__Data items__
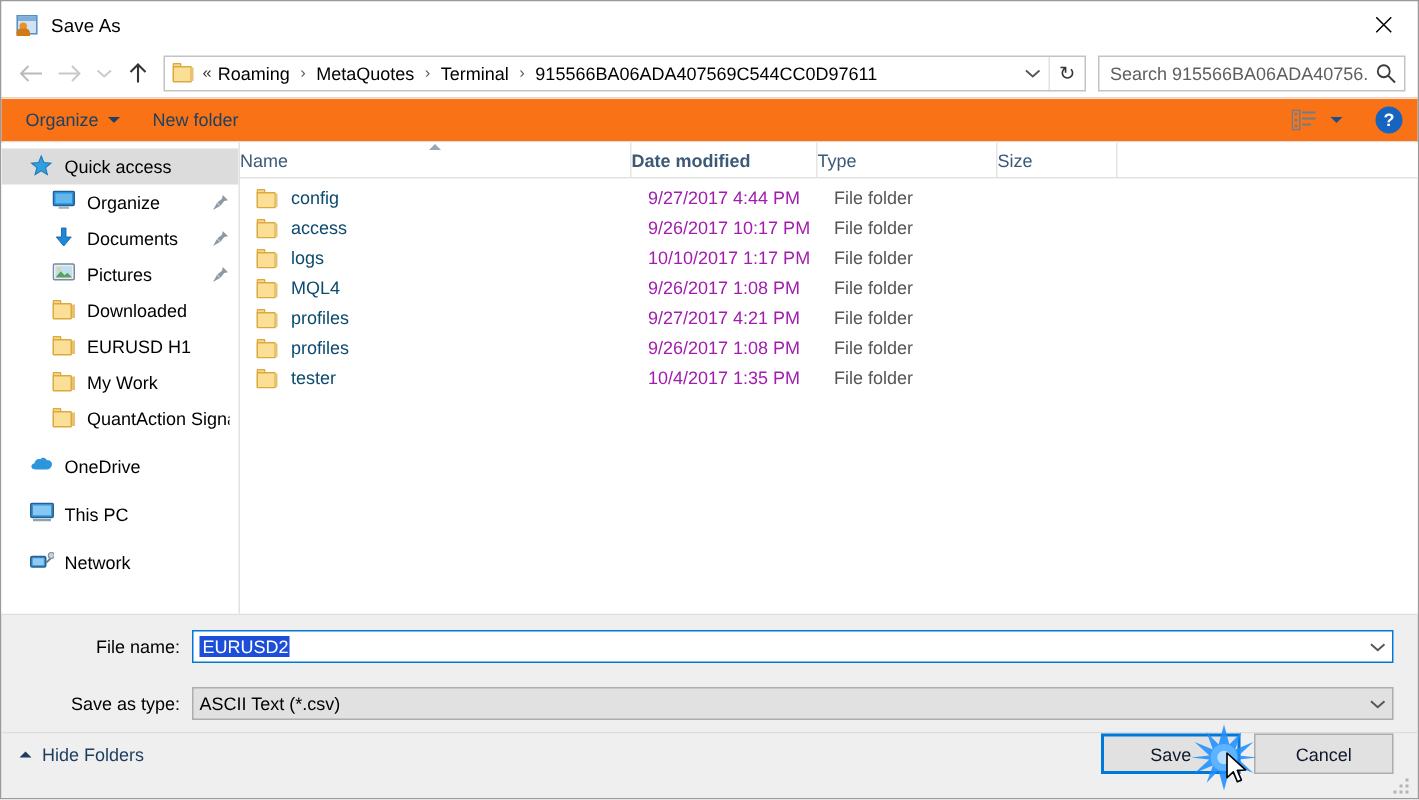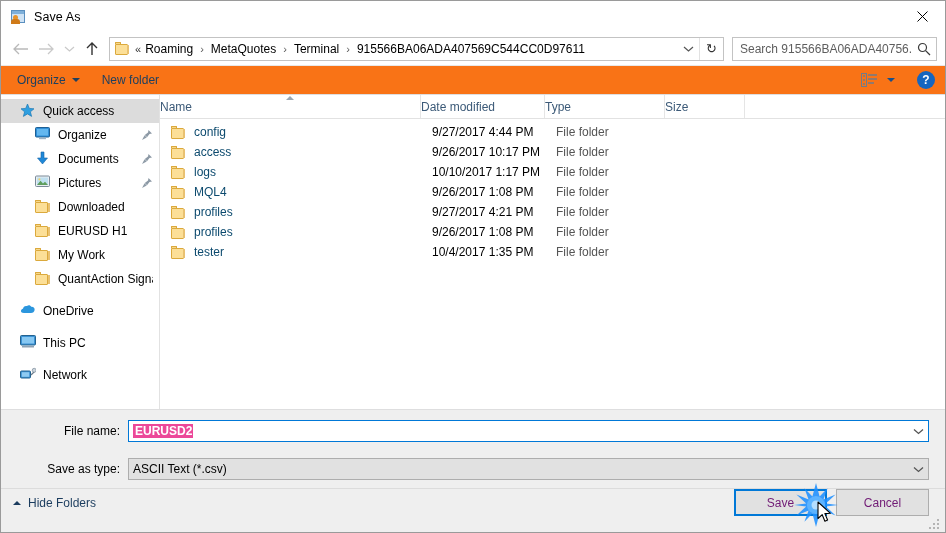--- a/index.html
+++ b/index.html
@@ -305,7 +305,7 @@
     white-space: nowrap;
   }
   .col-name { width: 261px; flex: none; }
-  .col-date { width: 124px; flex: none; }
+  .col-date { width: 124px; flex: none; font-weight: bold; }
   .col-type { width: 120px; flex: none; }
   .col-size { width: 80px; flex: none; }
   .col-rest { flex: 1 1 auto; border-right: none; }

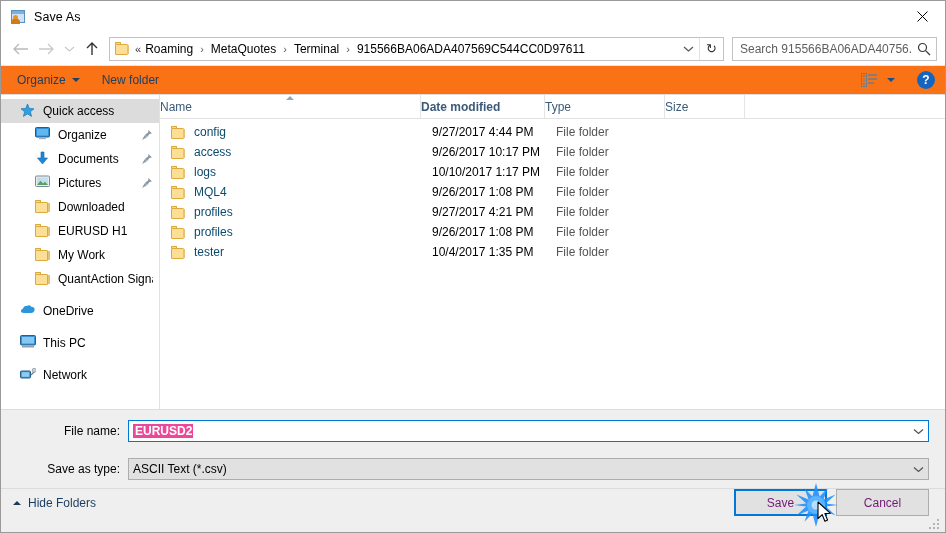--- a/index.html
+++ b/index.html
@@ -342,7 +342,7 @@
   .frow .c-date {
     width: 124px; flex: none;
     padding-left: 11px;
-    color: #000000;
+    color: #a21caf;
     white-space: nowrap;
   }
   .frow .c-type {

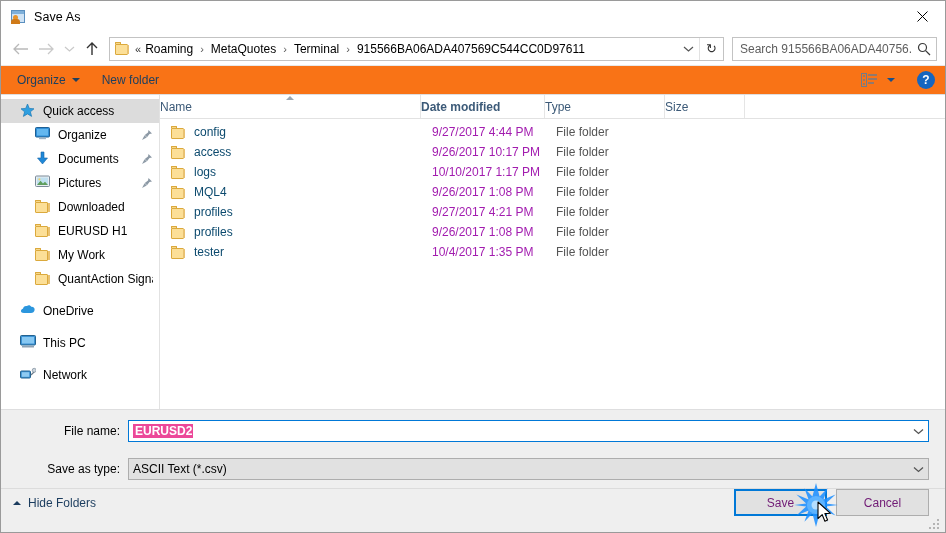--- a/index.html
+++ b/index.html
@@ -404,10 +404,9 @@
     overflow: hidden;
   }
   .combo-val .sel {
-    background: #ec4899;
+    background: #1d4ed8;
     color: #ffffff;
     padding: 1px 1px 1px 2px;
-    font-weight: bold;
   }
   .combo-arrow {
     width: 20px; flex: none;

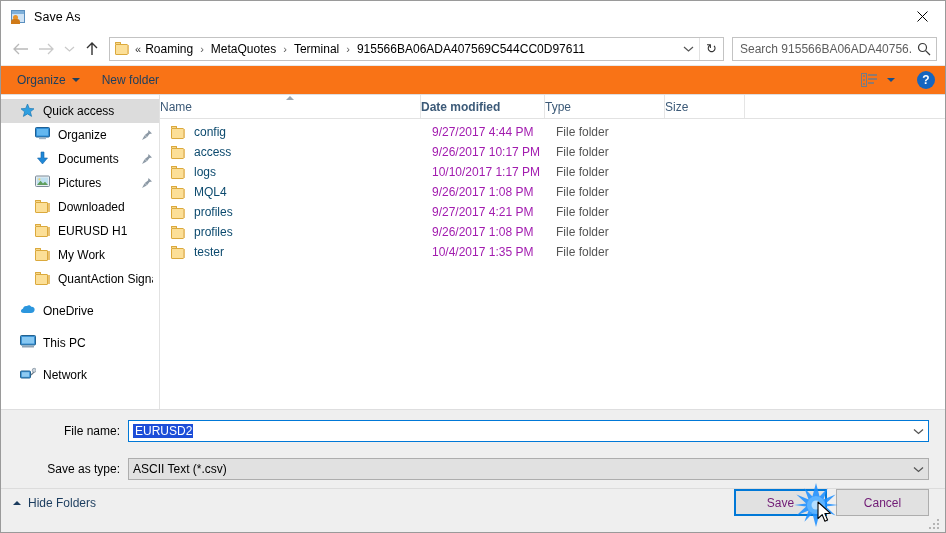--- a/index.html
+++ b/index.html
@@ -443,7 +443,7 @@
     background: #e1e1e1;
     border: 1px solid #adadad;
     font-size: 12px;
-    color: #701a75;
+    color: #0f172a;
     display: flex; align-items: center; justify-content: center;
     cursor: default;
     font-family: "Liberation Sans", sans-serif;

__What you have to do__
Using the records, find how many lines include the string "type" and report that number alone.

__Exercise solution__
2